Audio is one of the most useful Foundry additions for researchers. You can transcribe interviews, lectures, field recordings, meetings, and focus groups, then keep the result in a tibble with segment-level timing for downstream coding or analysis.
Two ways to reach speech models
foundryR can use audio models in two places:
-
Azure OpenAI deployments on your main resource –
whisperfor transcription and translation, and a text-to-speech model such asgpt-4o-mini-ttsfor synthesis. These reuse your main endpoint and key and are what the examples below use. Classicwhisperis exposed only on the deployment path, so passapi = "deployment". - A dedicated Speech (LLM Speech) resource for MAI-Transcribe models. This chunk is illustrative and is not run:
# Only needed for MAI-Transcribe on a dedicated Speech resource:
foundry_set_speech_endpoint(Sys.getenv("AZURE_FOUNDRY_SPEECH_ENDPOINT"))
foundry_set_speech_key("your-speech-key")A real, public-domain sample
The examples below use a short excerpt from John F. Kennedy’s 1961 inaugural address (“And so, my fellow Americans…”). This clip ships with the package and is the de facto “hello, world” of open-source speech recognition, so the transcript is easy to check against a recording everyone knows.

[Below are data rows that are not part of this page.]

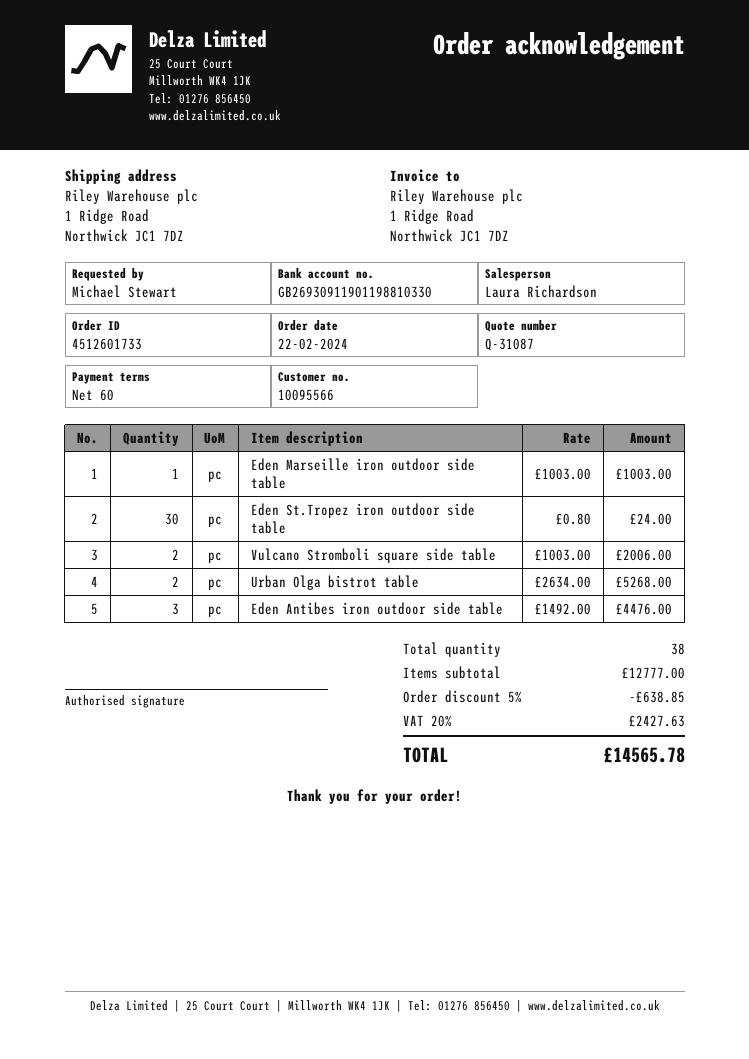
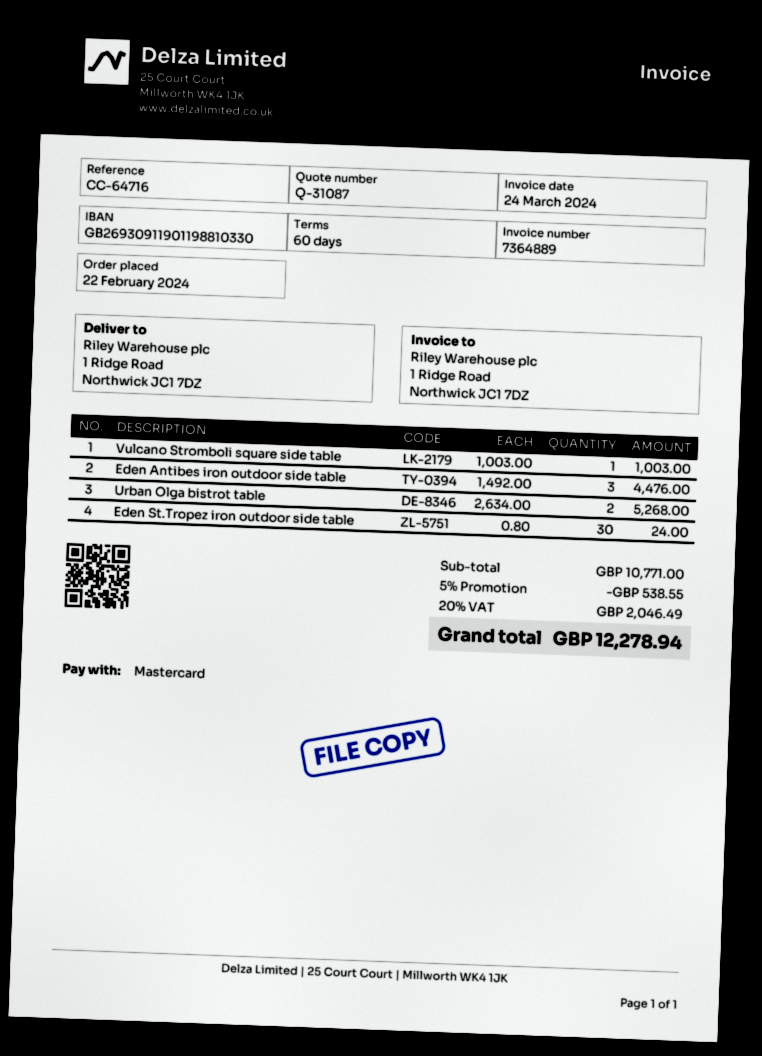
Eden Marseille iron outdoor side table: 1 x 1003.00 = 1003.00 -> none
Vulcano Stromboli square side table: 2 x 1003.00 = 2006.00 -> 1 x 1003.00 = 1003.00
subtotal: 12777.00 -> 10771.00
discount: 5% = 638.85 -> 5% = 538.55
tax: 20% = 2427.63 -> 20% = 2046.49
total: 14565.78 -> 12278.94

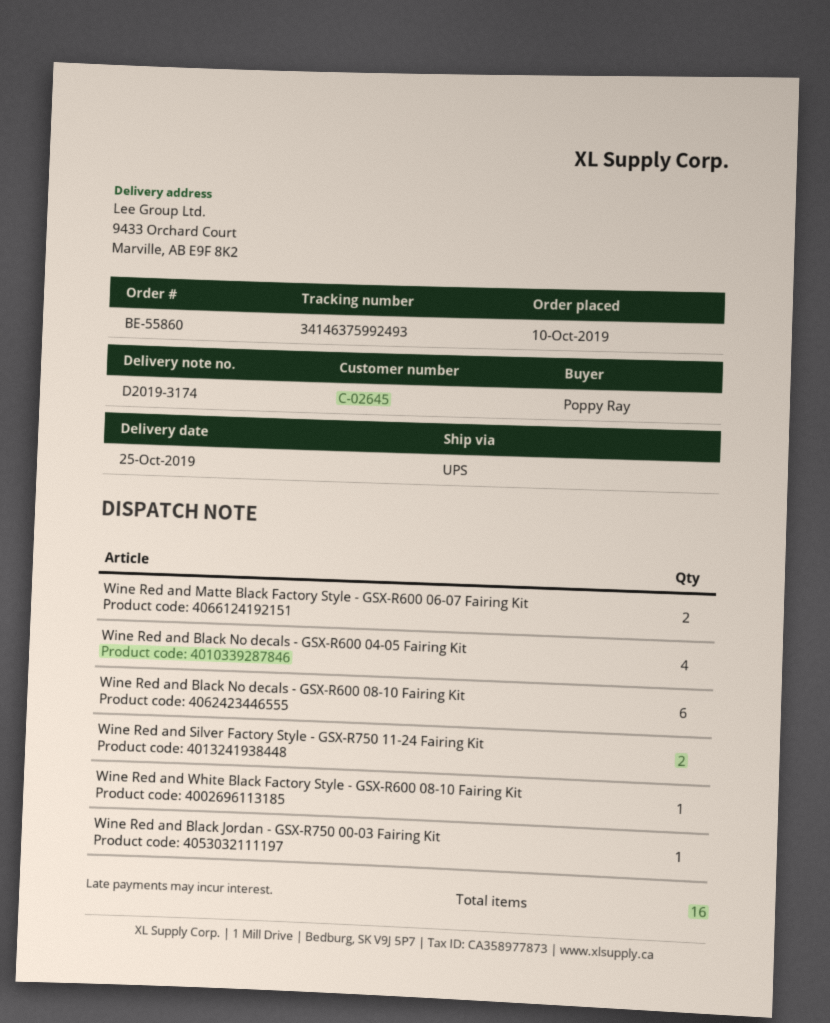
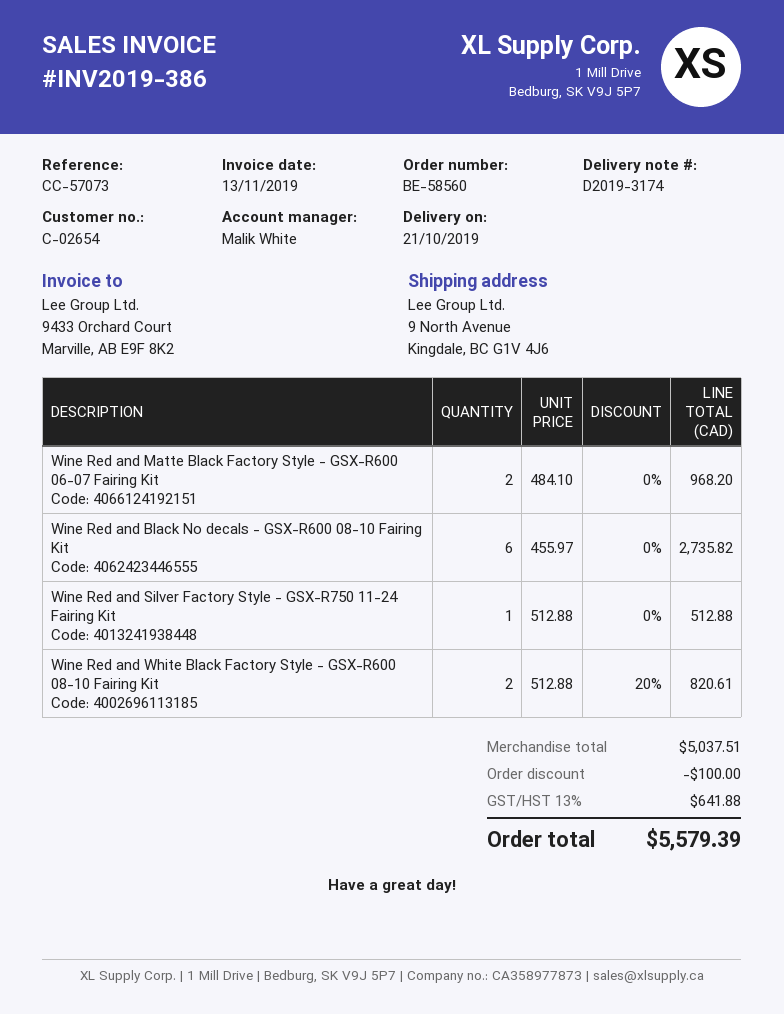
order number: BE-55860 -> BE-58560
delivery date: 2019-10-25 -> 2019-10-21
customer number: C-02645 -> C-02654
ship to: 9433 Orchard Court, Marville, AB E9F 8K2 -> 9 North Avenue, Kingdale, BC G1V 4J6
Wine Red and Black No decals - GSX-R600 04-05 Fairing Kit: 4 -> none
Wine Red and Silver Factory Style - GSX-R750 11-24 Fairing Kit: 2 -> 1
Wine Red and White Black Factory Style - GSX-R600 08-10 Fairing Kit: 1 -> 2
Wine Red and Black Jordan - GSX-R750 00-03 Fairing Kit: 1 -> none

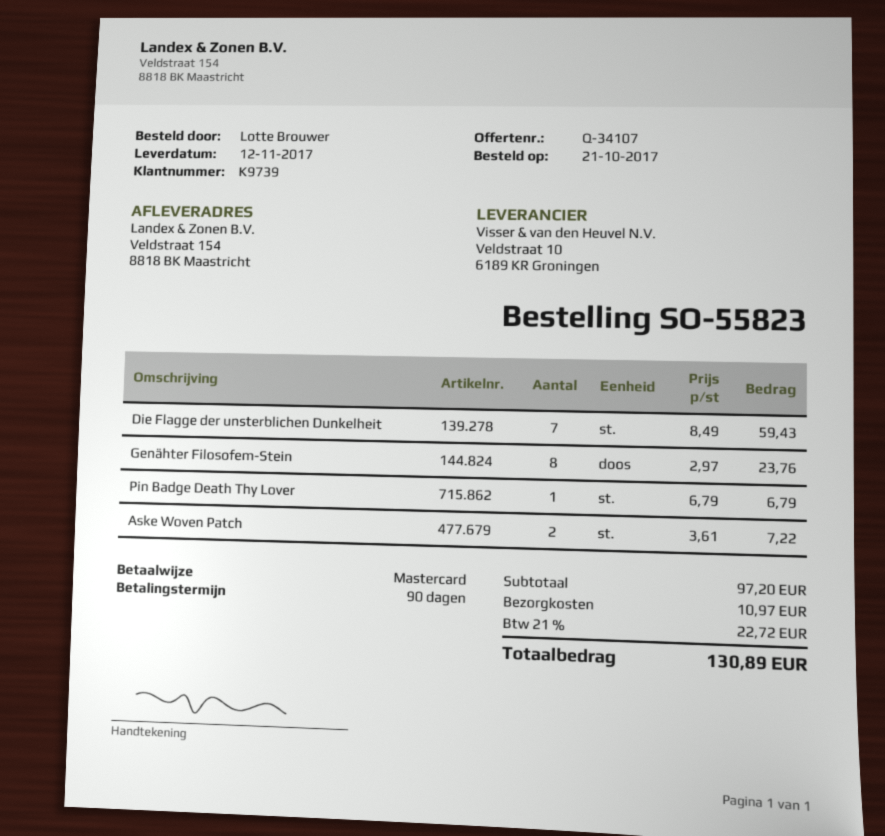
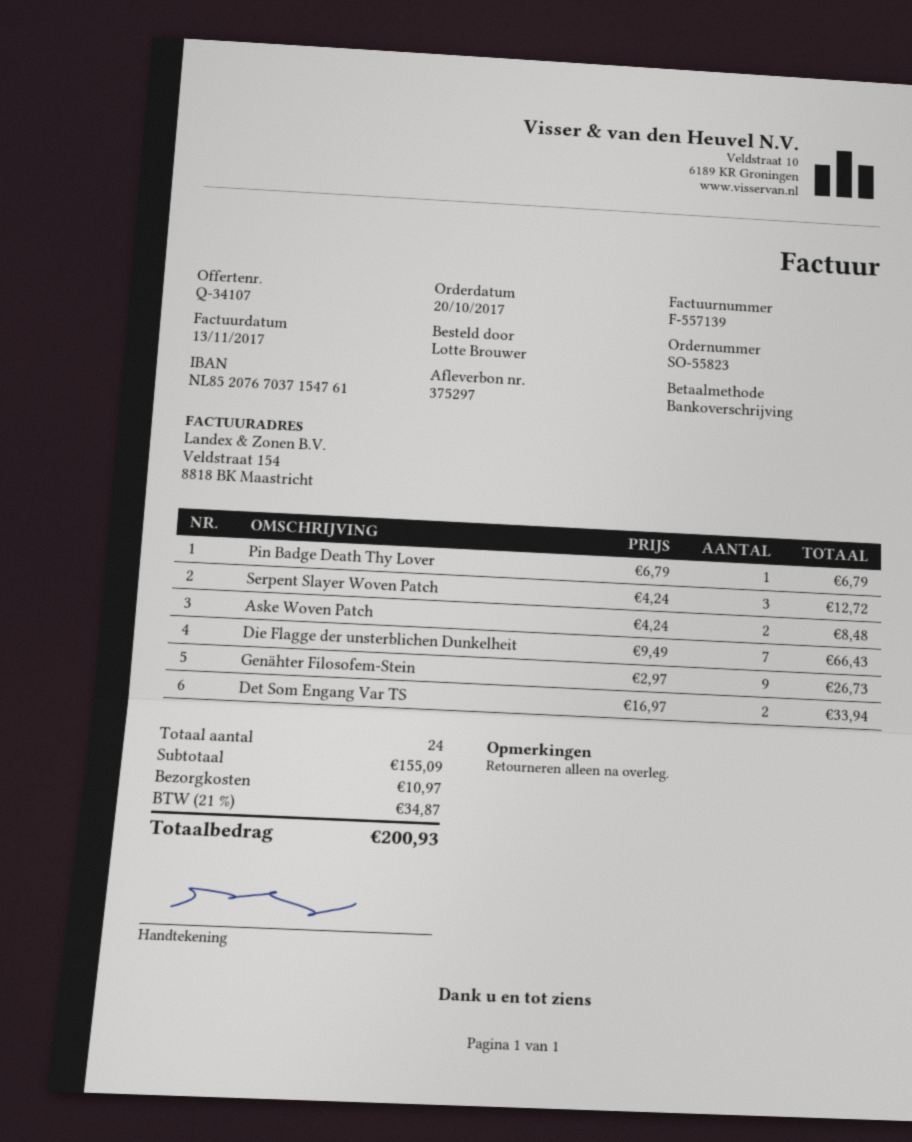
order date: 2017-10-21 -> 2017-10-20
payment method: Mastercard -> bank transfer
Die Flagge der unsterblichen Dunkelheit: 7 x 8.49 = 59.43 -> 7 x 9.49 = 66.43
Genähter Filosofem-Stein: 8 x 2.97 = 23.76 -> 9 x 2.97 = 26.73
Aske Woven Patch: 2 x 3.61 = 7.22 -> 2 x 4.24 = 8.48
Serpent Slayer Woven Patch: none -> 3 x 4.24 = 12.72
Det Som Engang Var TS: none -> 2 x 16.97 = 33.94
subtotal: 97.20 -> 155.09
tax: 21% = 22.72 -> 21% = 34.87
total: 130.89 -> 200.93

sample_audio <- system.file("extdata/samples/jfk.wav", package = "foundryR")
basename(sample_audio)
#> [1] "jfk.wav"Transcribe an audio file
foundry_transcribe() returns one row per file. The
text column holds the transcript and the
phrases list-column holds segment-level timing. We use the
whisper deployment on the main resource; because classic
whisper lives on the deployment path we pass
api = "deployment", and
response_format = "verbose_json" asks the service for
per-segment timing.
transcript <- foundry_transcribe(
sample_audio,
service = "openai",
model = "whisper",
api = "deployment",
response_format = "verbose_json"
)
transcript$text
#> [1] "And so my fellow Americans, ask not what your country can do for you, ask what you can do for your country."The segment timing lives in the phrases list-column, one
row per recognized segment. A short clip like this one is a single
segment; longer recordings return many:
head(transcript$phrases[[1]])
#> # A tibble: 1 × 7
#> text locale offset_ms duration_ms confidence speaker words
#> <chr> <chr> <int> <int> <dbl> <chr> <list>
#> 1 " And so my fellow Ame… NA 0 11000 NA NA <list>Synthesize speech
foundry_speak() writes binary audio to disk and returns
the file path and byte count – handy for experiment stimuli,
accessibility assets, and demos. Use your text-to-speech deployment name
for model.
speech <- foundry_speak(
"Hello, world.",
model = "gpt-4o-mini-tts",
voice = "alloy",
path = tempfile(fileext = ".mp3")
)
speech[, c("bytes", "model", "voice", "format")]
#> # A tibble: 1 × 4
#> bytes model voice format
#> <int> <chr> <chr> <chr>
#> 1 25728 gpt-4o-mini-tts alloy mp3Those bytes are the real audio the model returned. Play them here:
Translate multilingual recordings
Use foundry_translate_audio() when you want an analysis
corpus in a common language. To keep the example fully reproducible we
first synthesize a short Spanish clip, then translate it to English with
whisper – both are real API calls.
spanish_clip <- foundry_speak(
"La reunion fue muy util.",
model = "gpt-4o-mini-tts",
voice = "alloy",
path = tempfile(fileext = ".mp3")
)Listen to the synthesized Spanish input:
Now translate it to English with the whisper deployment:
translation <- foundry_translate_audio(
spanish_clip$path,
service = "openai",
model = "whisper",
api = "deployment"
)
translation$text
#> [1] "The meeting was very useful."Notes for researchers
- Inspect
head(transcript$phrases[[1]])before processing long recordings so you know the segment structure your coding scheme has to handle. - Keep raw audio out of your project repository; store transcripts and IDs.
- Request
response_format = "verbose_json"to get segment-level timing from whisper; the default format returns the transcript text only.